TIDAK biasanya, di masjid sebuah Rumah Sakit Umum Daerah (RSUD) di sebuah kota di Kalimantan Timur, ada taklim bakda shalat ashar. Awalnya saya mau langsung keluar.
Berbisik di hati agak ragu, “Ikut mendengarkan kajian atau keluar untuk menunggui istri yang sedang berbaring di kamar rumah sakit.”
Ada juga pikiran kecil yang menggoda, “Ah, saya, kan, ustadz juga yang sudah biasa mengisi taklim di beberapa masjid, bisa juga baca sendiri kitab, buku, atau di internet….”
“Insyaallah malaikat maklum saja kalau (saya) tidak ikut taklim karena darurat menunggu orang sakit dan beberapa orang juga keluar masjid,” pikiran-pikiran itu datang silih berganti.
Setelah beberapa detik, Bismillah…, saya putuskan untuk ikut taklim dulu, memangkas kesombongan dalam diri dan guna mendapatkan berkah kemuliaan majelis taklim sekaligus menambah spirit pengetahuan keislaman.

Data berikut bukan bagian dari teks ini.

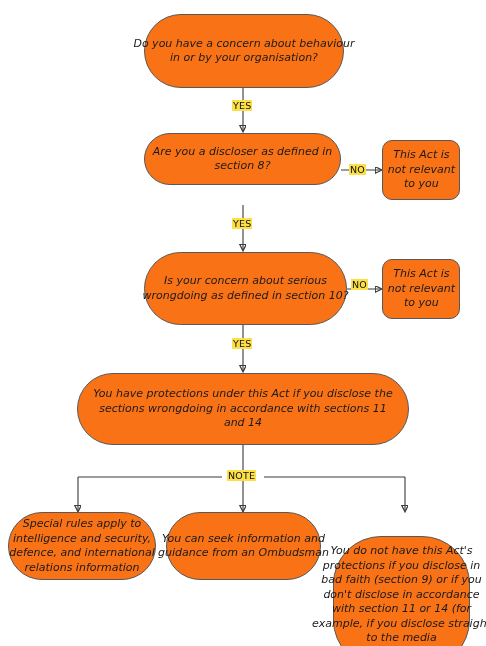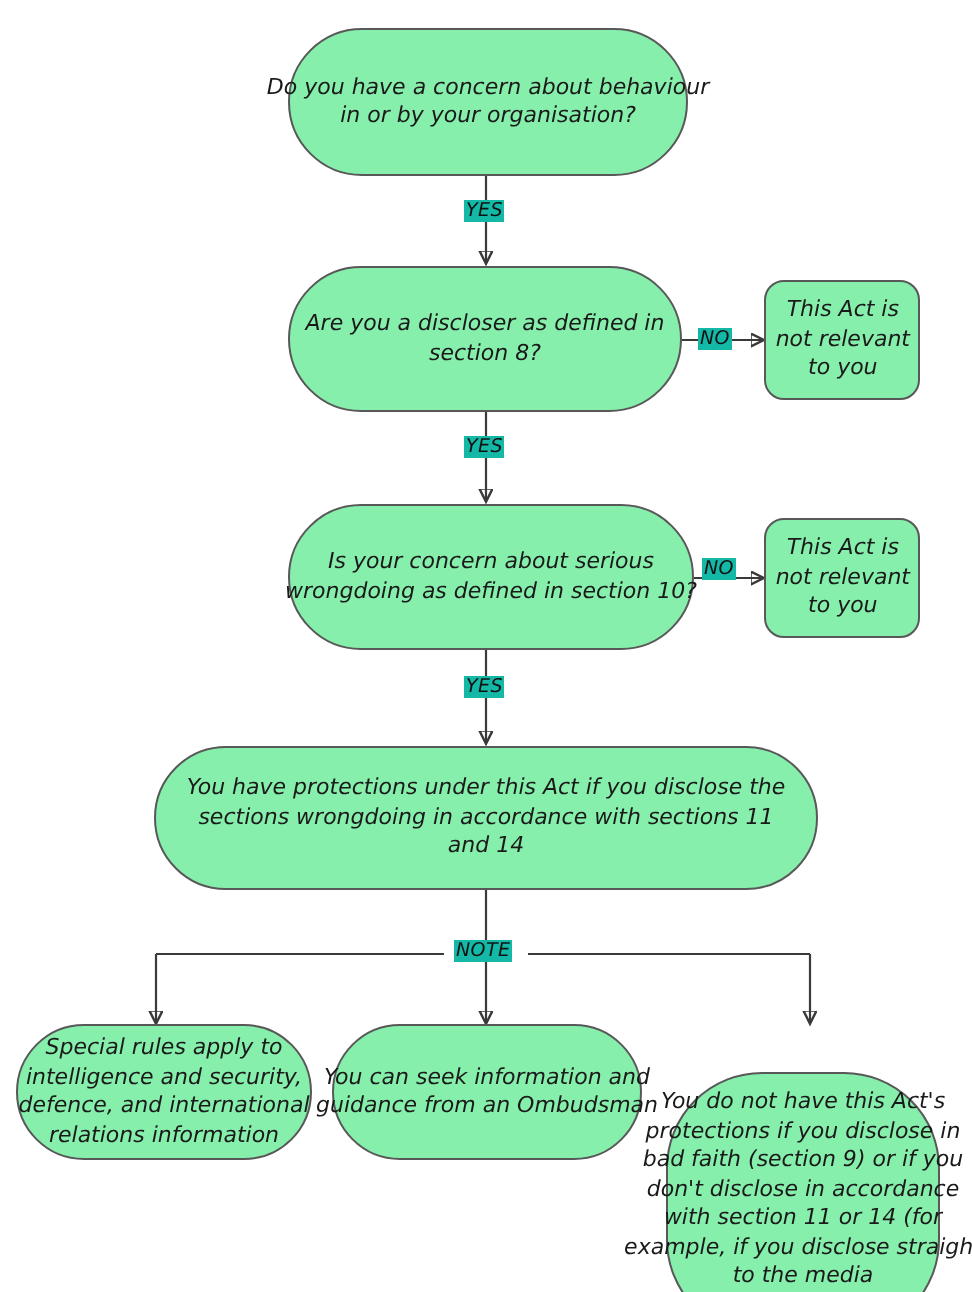"Do you have a concern" .node { background: #86efac -> #f97316 }
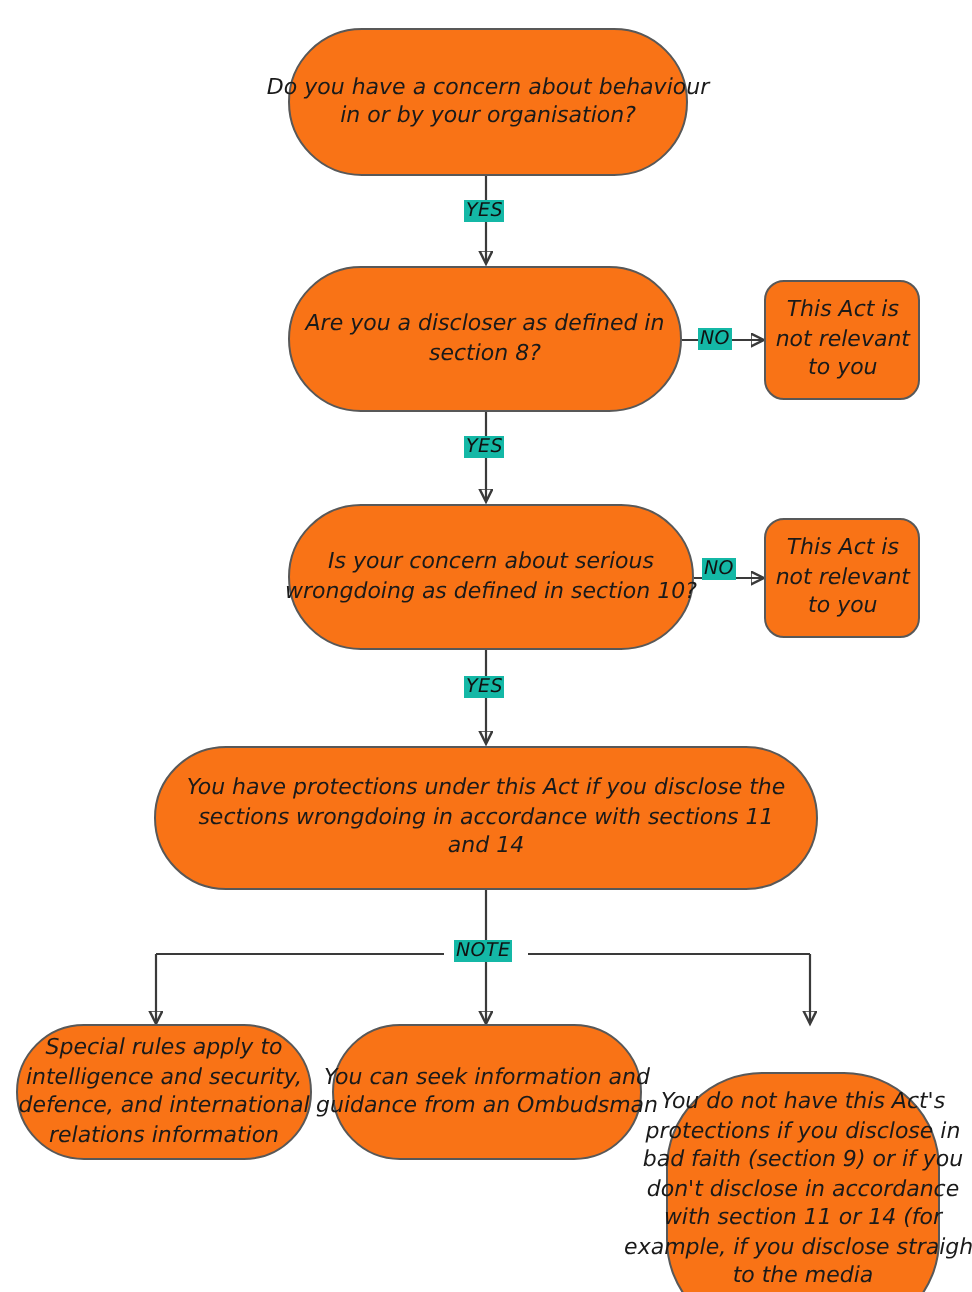"YES" .edge-label { background: #14b8a6 -> #fde047; font-style: italic -> none }
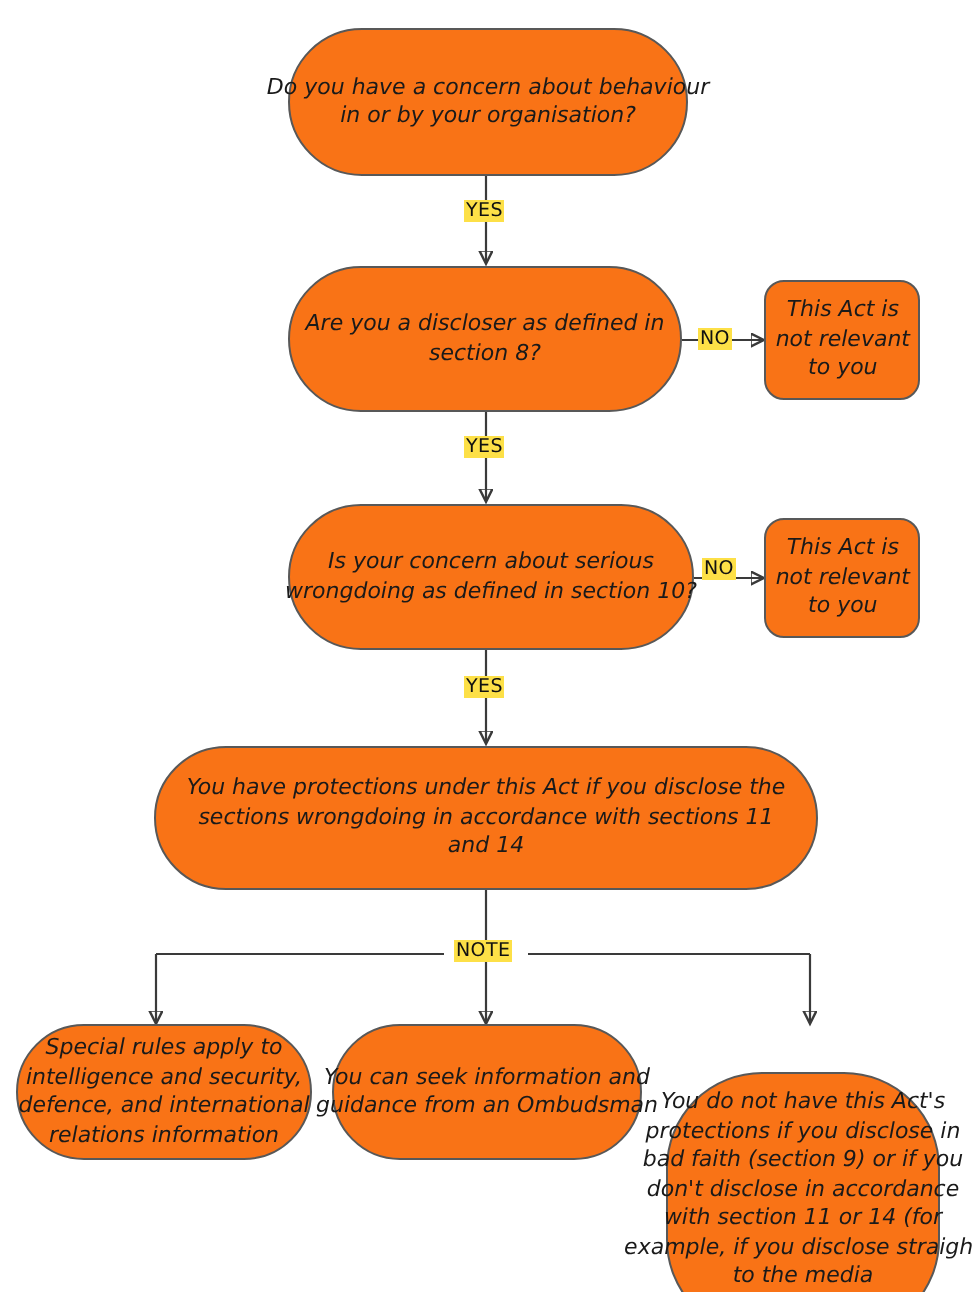"Are you a discloser as" div.node { height: 73px -> 52px }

Ternyata, ustadz yang mengisi taklim datang dari Jakarta. Wah, jadi semangat, dengan sedikit menggeser tempat duduk agak ke depan.
Setelah mukadimah dan perkenalan sekilas, Ustadz Zulfikar namanya, menyampaikan tema tentang “bersyukur”.
“Ini, kan, masjid rumah sakit, jamaah pastinya keluarga pasien yang lagi sedih atau berduka, mestinya tema ‘sabar’ bukan tema ‘syukur’. Apa yang disyukuri?” protes saya dalam hati.
Tapi saya terus menyimak ayat per ayat, Hadits, dan penjelasan sang ustadz tentang syukur dan beberapa contohnya.
Di situlah Allah menambah ilmu dan memberikan pemahaman baru. Alhamdulillah tidak ada ruginya ikut taklim.
Setelah selesai taklim, saya kembali ke ruangan tempat perawatan istri, sambil merenung sejenak.
Subhanallah! Ternyata terlalu banyak nikmat yang diberikan Allah meskipun sedang sakit atau di rumah sakit.
Baca: Sakit dan Mati Itu Indah
Renungan “Mensyukuri Sakit”
Sakit itu harus disyukuri. Karena dengan sakit, kita bisa menyadari bahwa sehat itu ternyata mahal, merasakan bahwa manusia itu lemah dan bertambah keyakinan bahwa hanya Allah yang Maha Kuasa, tempat bergantung.
Sakit ternyata bentuk kasih sayang Allah untuk “memaksa” manusia menyadari akan kelemahannya. Jika sehat terus, cenderung lalai bahkan sombong, merasa lebih ‘tuhan’ daripada Tuhan yang sebenarnya, seperti kesombongan Firaun.
Masih mending “sekadar” sakit. Ada sebagian orang lain tidak diberi sakit tapi langsung meninggal dunia sehingga tidak sempat istighfar, muhasabah.
Seringkali dalam doa kita lebih banyak meminta rezeki yang banyak daripada badan yang sehat.
Kita selama ini tidak minta sehat tapi Allah memberikan kesehatan tanpa diminta. Sudah sempat disyukuri atau belum?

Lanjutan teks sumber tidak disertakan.